Gal Valle d’itria e Confcommercio assieme con un percorso formativo che ha impegnato 22 imprese della filiera del turismo

Si è concluso il percorso formativo ‘Osserva e Gusta’ che ha impegnato 22 imprese della filiera del turismo (in particolare del settore ristorazione) aderenti al Gal Valle d’Itria, proposto da Sistema Impresa, società di servizi di Confcommercio.

Un progetto finalizzato a valorizzare l’offerta turistico-rurale della Valle d’Itria che ha coinvolto operatori del territorio che a diverso livello intervengono nei processi evolutivi dei settori agricolo e turistico.

L’intervento formativo di 60 ore è stato finalizzato alla promozione, valorizzazione e commercializzazione dei prodotti tipici locali. L’attività corsuale, partita a febbraio, ha previsto accanto alle lezioni frontali con esperti del settore, visite didattiche con laboratorio esperenziale per migliorare le competenze dell’operatore attraverso la conoscenza del territorio e del patrimonio agroalimentare

L’attività formativa è stata organizzata in macroaree, incentrate sul marketing, i mercati, la promo commercializzazione, il digital e social media marketing, il network turistico, le reti di operatori. Per quanto concerne invece la conoscenza del patrimonio agroalimentare: i prodotti tipici locali, la tutela della biodiversità, lo sviluppo sostenibile del territorio, l’etichettatura e la tracciabilità di filiera, i marchi di qualità, i laboratori del gusto e panel test. Stimolanti anche le giornate sul campo con le viste didattiche ed i laboratori al Centro di ricerca Basile Caramia ed alla Masseria Cappella.
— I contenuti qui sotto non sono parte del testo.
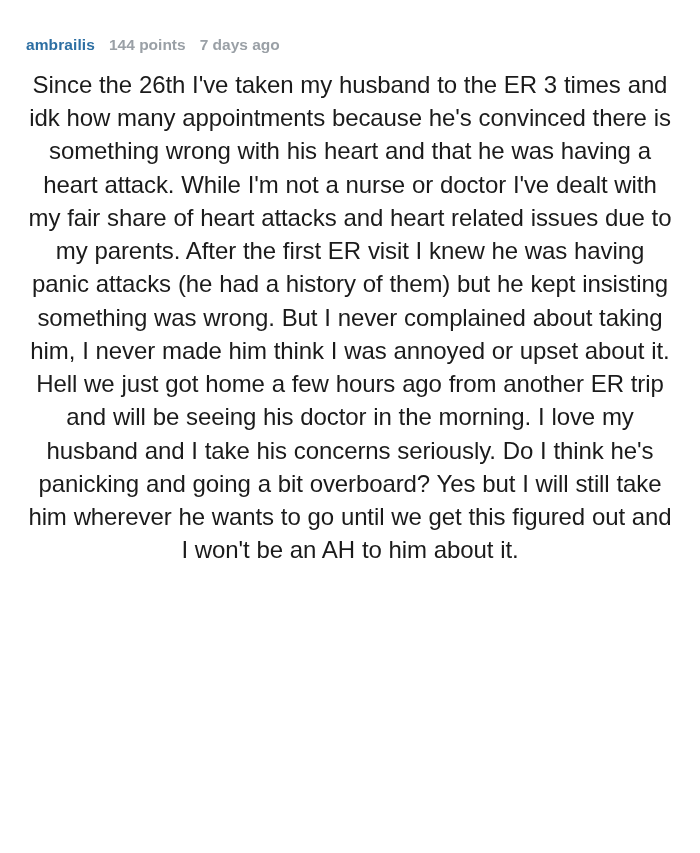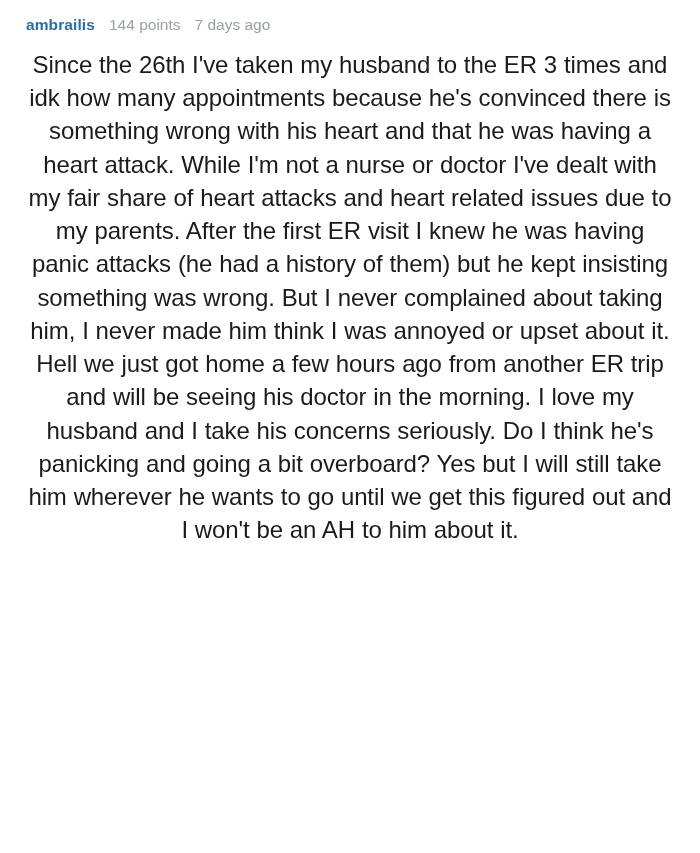--- a/index.html
+++ b/index.html
@@ -16,7 +16,7 @@
   .comment {
     box-sizing: border-box;
     width: 700px;
-    padding: 16px 26px 0 26px;
+    padding: 36px 26px 0 26px;
   }
   .meta {
     display: flex;

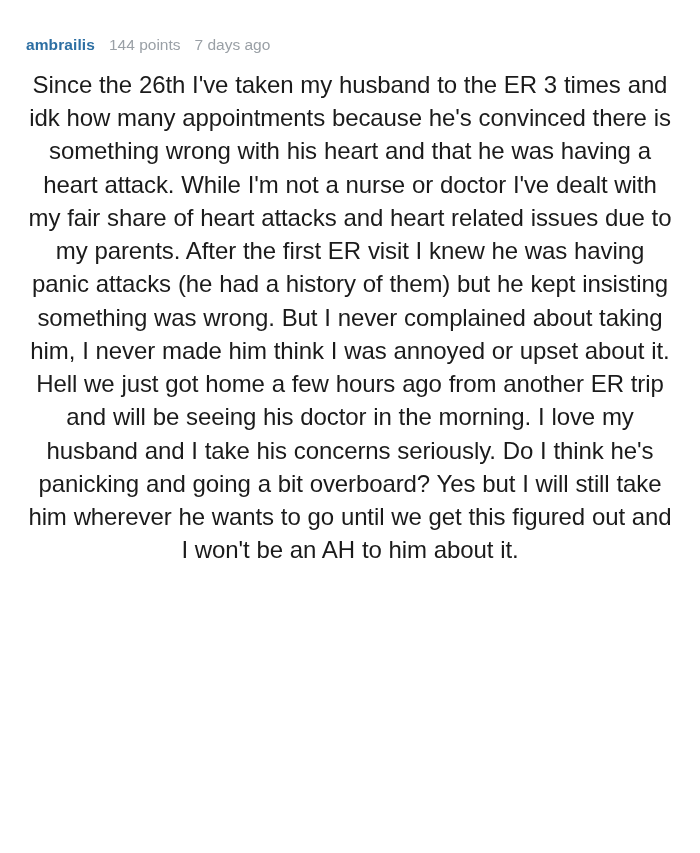--- a/index.html
+++ b/index.html
@@ -33,7 +33,7 @@
   .meta .points,
   .meta .time {
     color: #9aa0a6;
-    font-weight: normal;
+    font-weight: bold;
   }
   .body-text {
     color: #1b1b1b;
A conclusione dell’attività formativa si è tenuto un evento di chiusura presso la Masseria Chiancone Torricella; vi hanno preso parte i docenti, gli operatori, la vice presidente del Gal, Beatrice Lucarella, il presidente della delegazione Confcommercio Martina Franca, Roberto Massa e il direttore di Confcommercio, Tullio Mancino.

Molto soddisfatti gli operatori che hanno potuto vivere sul campo una esperienza coinvolgente anche sul piano delle relazioni e del confronto.

“E’ stato un percorso formativo – ha dichiarato il direttore Mancino- finalizzato a mettere a disposizione degli operatori che si interfacciano col comparto turistico, strumenti di conoscenza utili per acquisire una maggiore consapevolezza dell’importanza e ricchezza del patrimonio storico, ambientale, produttivo locale, utili per programmare strategie che favoriscano la crescita dell’offerta turistica del territorio.”

“Questa iniziativa segna un primo passo del più ampio percorso che Confcommercio – ha sottolineato il presidente Massa- intende portare avanti per creare consapevolezza sull’unicità del patrimonio enogastronomico del territorio jonico tra gli operatori della ristorazione e dell’accoglienza. È un progetto che gli operatori hanno accolto con entusiasmo e che si allinea con gli sforzo che Confcommercio sta profondendo per dotare Martina Franca di un piano di destinazione turistica organico, che metta al centro la identità del territorio mediante le sue peculiarità economiche.”